Location: Meyerson Hall B1
Mondays + Wednesdays 12:00pm - 1:30pm.

There are optional recitation / lab sessions on Fridays 1:30pm - 3:00pm in Towne 100.
If you have a conflict, it is okay to not attend the recitation; you may remain in the class!

Instructors

Susan Davidson
Location: 566 Levine Hall
Office hour: Mon 2:00-3:00pm

Clayton Greenberg
Location: 506 Levine Hall
Office hour: Wed 2:00-3:00pm

Teaching assistants

TA Name, PennKey	Office Hour Time	Office Hour Location
Aditya Srivatsan, adisri Jeffrey Zhou, jmzhou	Mon 5:30pm-7:30pm	Levine 512
Vatsal Chanana, chanana Brian Sandler, bms	Tue 5pm-7pm	Levine 512
Bhavna Saluja, bsaluja Leonardo Murri, murri	Wed 6pm-8pm	Levine 512
Isha Gupta, isgupta Roshan Santhosh, roshansk	Thu 7pm-9pm	Levine 512
Nanthini Balasubramanian, nanthini Craig Fan, fancraig	Fri 2pm-4pm	Towne 100
Gauri Pradhan, gpradhan	Sat 12pm-2pm	Levine 512
Leshang Chen, lechangc Hanlin Xiao, hlxiao	Sun 7pm-9pm	Levine 512
Andrew Cui, andrewc Benjamin Fineran, fineran	By Appointment	By Appointment

Course description

In the new era of big data, we are increasingly faced with the challenges of processing vast volumes of data. Given the limits of individual machines (compute power, memory, bandwidth), increasingly the solution is to process the data in parallel on many machines. This course focuses on the fundamentals of scaling computation to handle common data analytics tasks. You will learn about basic tasks in collecting, wrangling, and structuring data; programming models for performing certain kinds of computation in a scalable way across many compute nodes; common approaches to converting algorithms to such programming models; standard toolkits for data analysis consisting of a wide variety of primitives; and popular distributed frameworks for analytics tasks such as filtering, graph analysis, clustering, and classification.

Format

The format will be two 1.5-hour lectures per week, plus assigned readings from books and handouts. There will be regular homework assignments and a substantial implementation project with a hypothesis, evaluation, and a report. There will also be an in-class midterm and a final exam.

Prerequisites

This course expects broad familiarity with probability and statistics, as well as programming in Python. CIS 110, MCIT 590, or the equivalent is required. Additional background in statistics, data analysis (e.g., in Matlab or R), and machine learning (e.g., CIS 519) is helpful.

Texts and readings

We recommend several books for students of different skill levels. The tentative list is:

For students who do not have at least 2 years of a CS degree: You should get the book Data Science from Scratch, by Grus, from O'Reilly. This book provides a quick refresher in Python, probability, statistics, and linear algebra. An online version can be accessed from O'Reilly's Safari service.

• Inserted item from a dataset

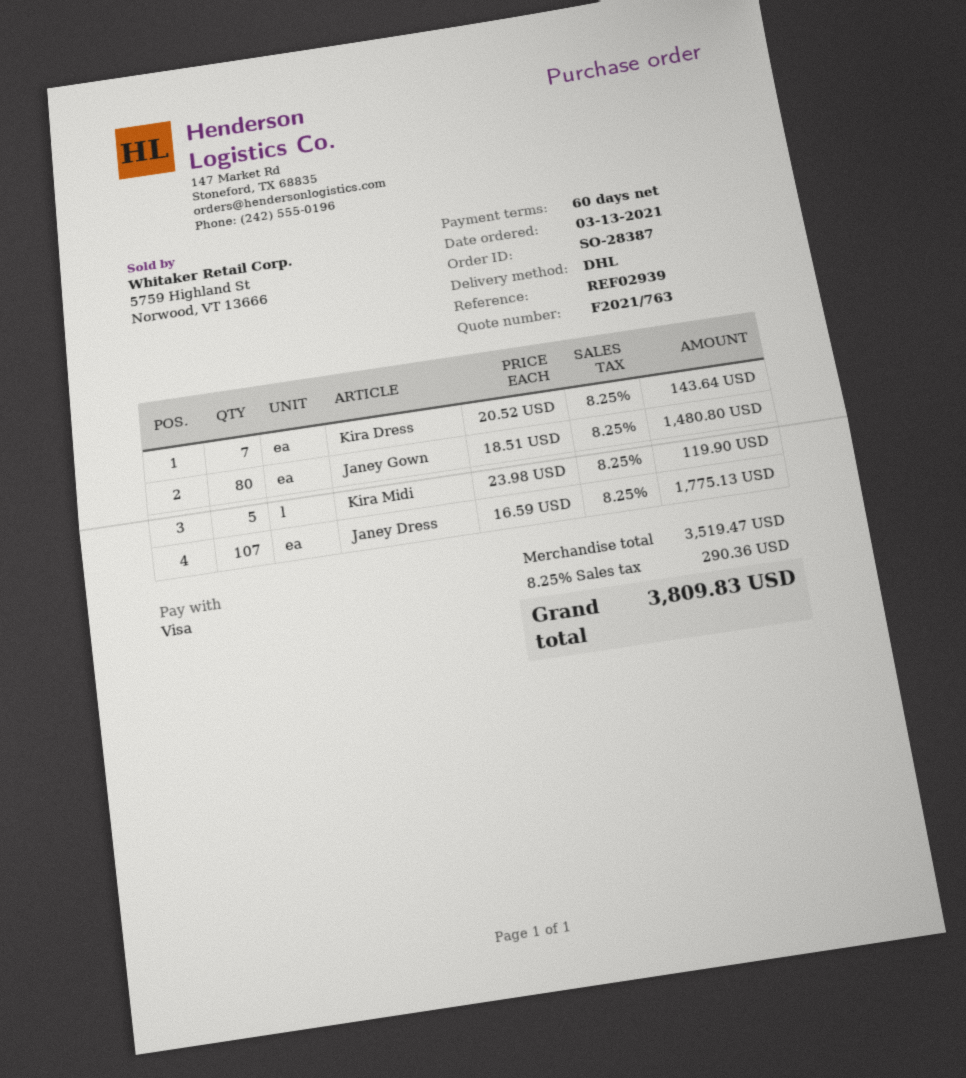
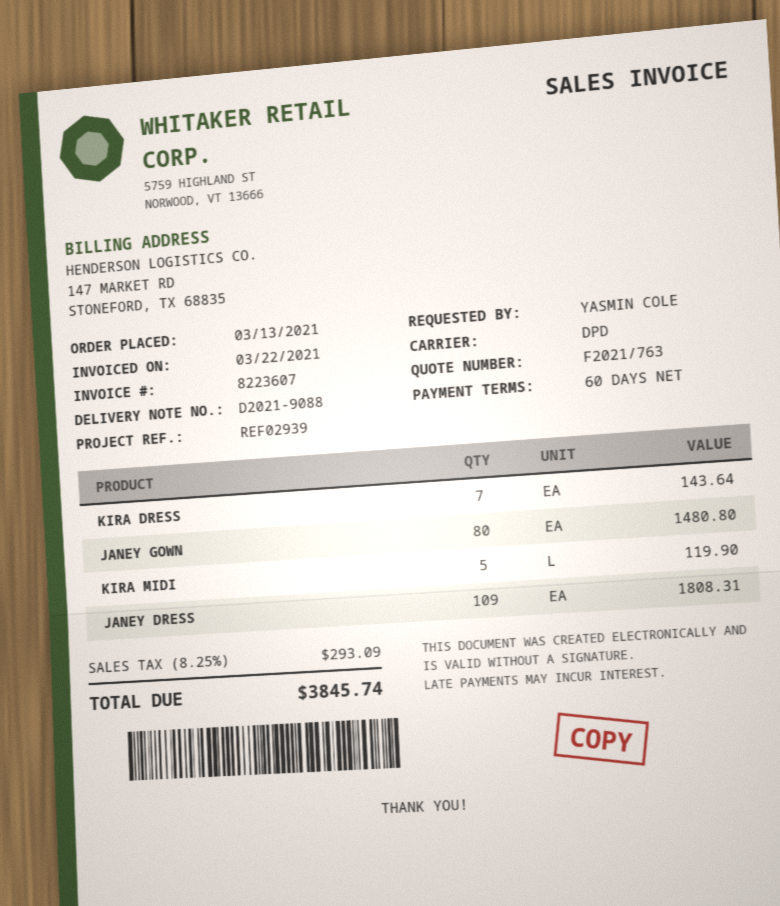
shipping method: DHL -> DPD
Janey Dress: 107 for 1775.13 -> 109 for 1808.31
tax: 8.25% = 290.36 -> 8.25% = 293.09
total: 3809.83 -> 3845.74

For all students: Python for Data Analysis, by McKinney, from O'Reilly.

For advanced students: Python Machine Learning, by Raschka, from Packt.

If you are new to Python and data science, you may find the UC Berkeley free book The Foundations of Data Science useful.

Grading

Homework and projects 55%, midterm 15%, final 25%, participation 5%.

Important sites

We will be using Piazza for course-related discussions; please sign up.

Likewise, please register your SEAS or Google account with the homework submission site.

Lecture Recodings

Available via Canvas, but you will learn more if you actually attend class!

Assignments

Links to homework assignments will be available in the schedule below.

Project option

You may elect to take a homework option involving the completion of 6 homeworks, or a project option involving the completion of 3 advanced homeworks plus a term project. For this project, you will be expected to work in small teams and choose a data analysis task with a suitably large dataset, and to define and execute a series of clustering and modeling tasks over it.

You can find interesting data sets at:

Kaggle (many competitions)
Stanford SNAP (Graph data)
WikiData (Open data)
DBpedia (Wikipedia data)
OpenDataPhilly (government)
IEEG.org (time series data)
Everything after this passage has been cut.